Why ‘recovery’ seems so difficult in India

I have been working in the area of recovery for at least a few years now and what I find is there are at least a few impediments to ‘recovery’, especially in India.

The first seems to be the internal communication within families- which is often severely fractured.

The second seems an over-riding belief in psychiatric medication year after year and looking up to psychiatrists to decide the future course of their own or their loved ones’ lives.

The belief that there is a mental ‘illness’ and it can be ‘cured’ via medication, the way fever can be! In other words, complete surrender to the biomedical perspective, regardless of seeing evidence to its contrary.

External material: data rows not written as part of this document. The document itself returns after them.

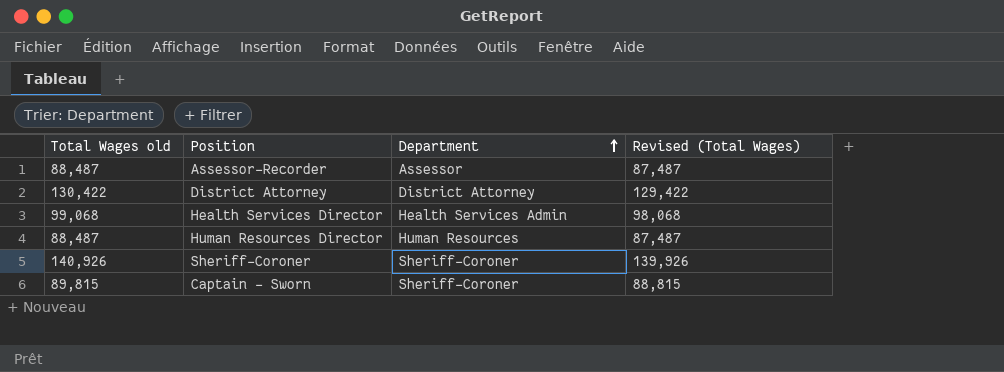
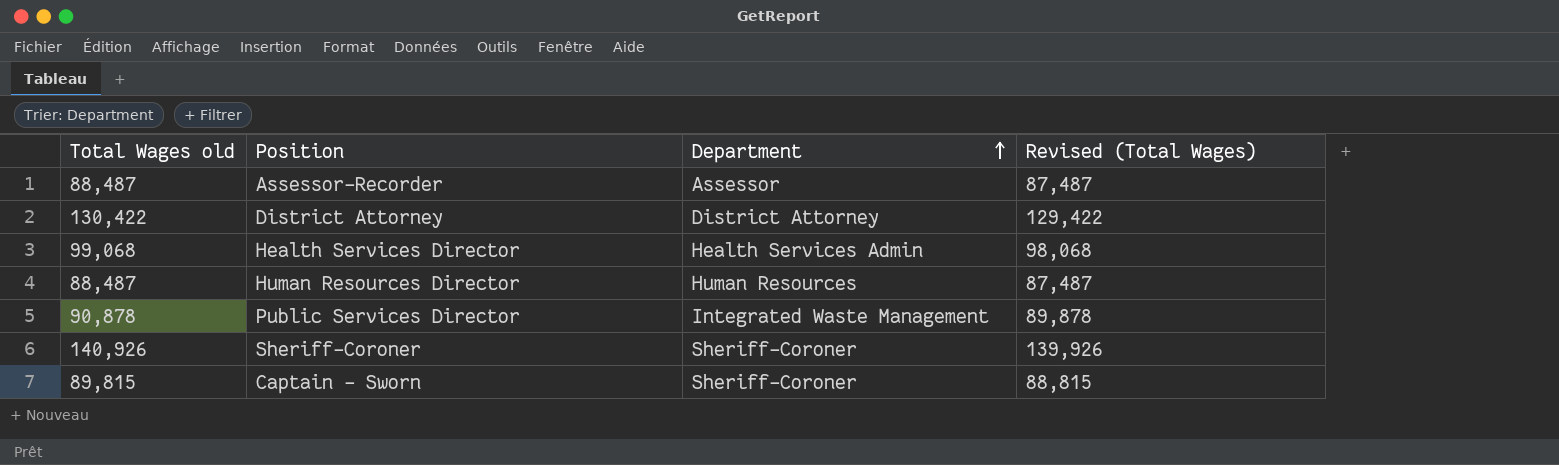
row Public Services Director: none -> 90,878 | Integrated Waste Management | 89,878

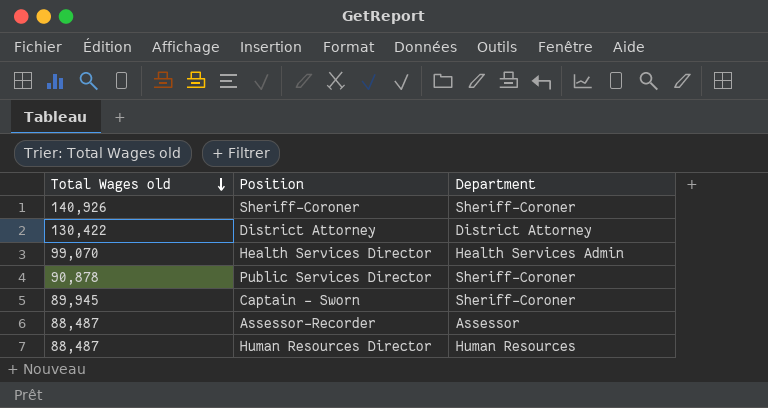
row order: Department ascending -> Total Wages old descending
column Revised (Total Wages) | formula: [Total Wages old] - 1000 -> none
Health Services Director | Total Wages old: 99,068 -> 99,070
Public Services Director | Department: Integrated Waste Management -> Sheriff-Coroner
Captain - Sworn | Total Wages old: 89,815 -> 89,945

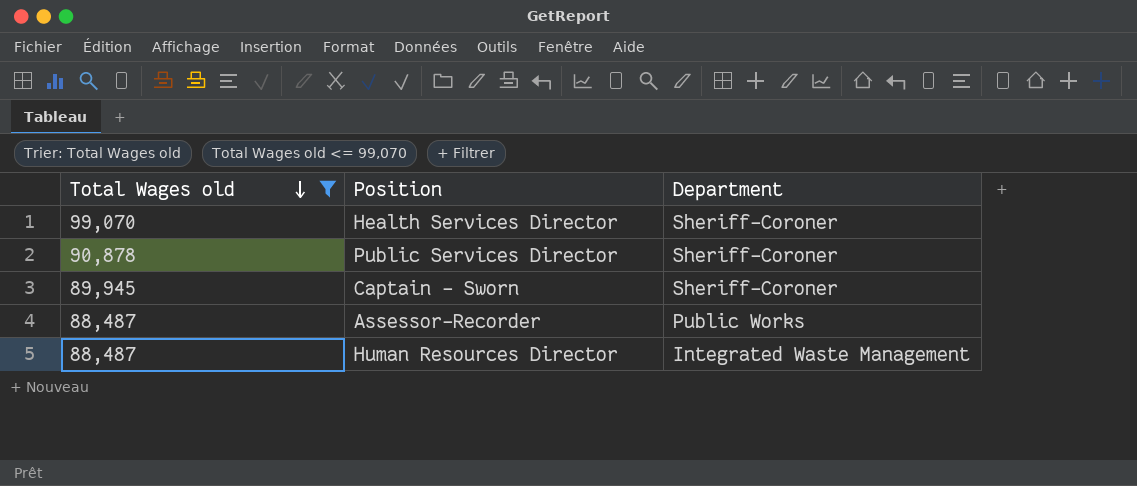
filter: none -> Total Wages old <= 99,070
Health Services Director | Department: Health Services Admin -> Sheriff-Coroner
Assessor-Recorder | Department: Assessor -> Public Works
Human Resources Director | Department: Human Resources -> Integrated Waste Management

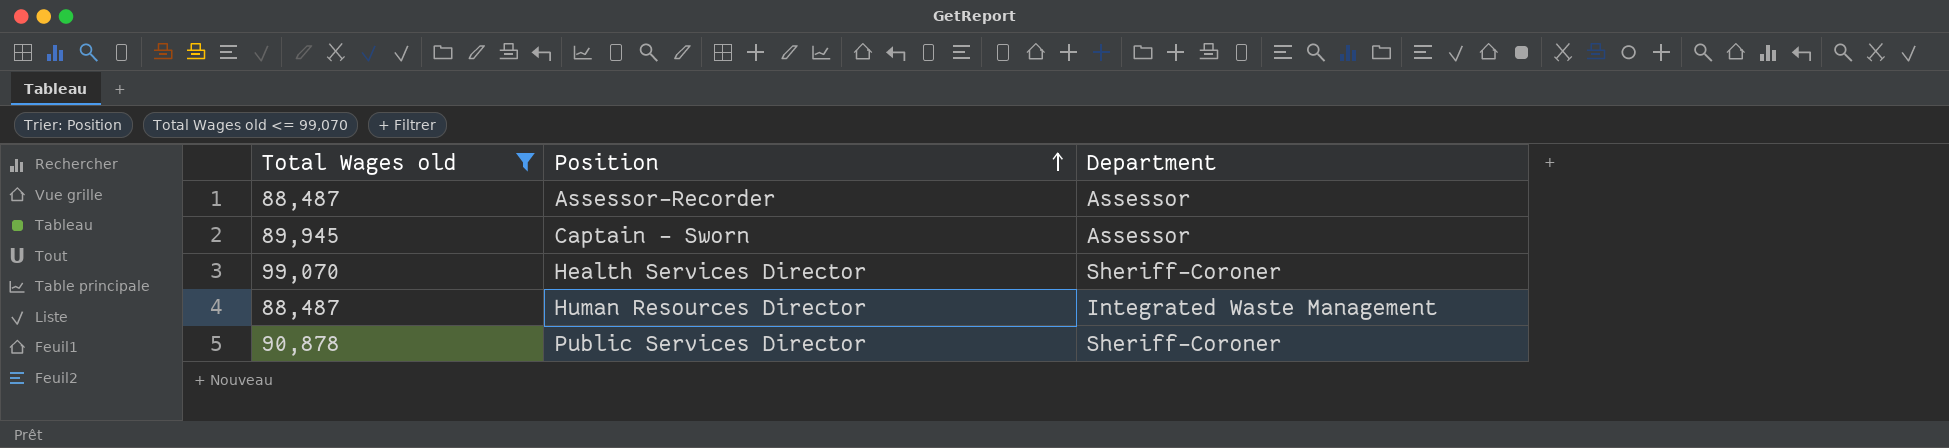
row order: Total Wages old descending -> Position ascending
Assessor-Recorder | Department: Public Works -> Assessor
Captain - Sworn | Department: Sheriff-Coroner -> Assessor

The next thing is that I will be talking about some of these issues in a Symposium in Greece later this summer. The irony of the situation is that I am going there to learn how to work with the OPEN DIALOGUE APPROACH from the people who have created the method in Finland, but the scenario on the ground in India is utterly dismal. Families just do not come into dialogue together. Of course we cannot have a situation that is prevailing in Western Lapland here- but the intra-family dynamics, that can be the sole fulcrum of change, are actually poised against ‘recovery’ at present.

But of course there are scores of cases of recovery also and in each of them, the role of family is visible and significant. However, that reminds me of a lady I had met in Goa, who thought that as a parent she was so important and at the center of the whole situation that her daughter (given a schizophrenia label) was a minor actor and she needed to be at the center of our conversations. It was a great failure, as far as I am concerned. She never let the daughter establish a direct and meaningful relationship with me, which if it had developed, may have produced different outcomes.

I have been interested in Open Dialogue for a long time- several years at least, and an opportunity to meet with Prof. Seikkula and several others from around the world will be a great experience of learning and sharing my own experiences of working here. Certainly there is no harm in wanting to do better, regardless of how people behave with each other, because I know from my own practice also that people can completely recover, needn’t take medication for even a single day just by talking it out in a patient, trusting environment, and of course never look back at therapy/counseling again. I find that the best thing, when a person is so well that they never need to come back into counseling, but not after a fractured communication, which is more likely to happen in India, because we people have more faith in a prescription and not in a conversation- which seems only words.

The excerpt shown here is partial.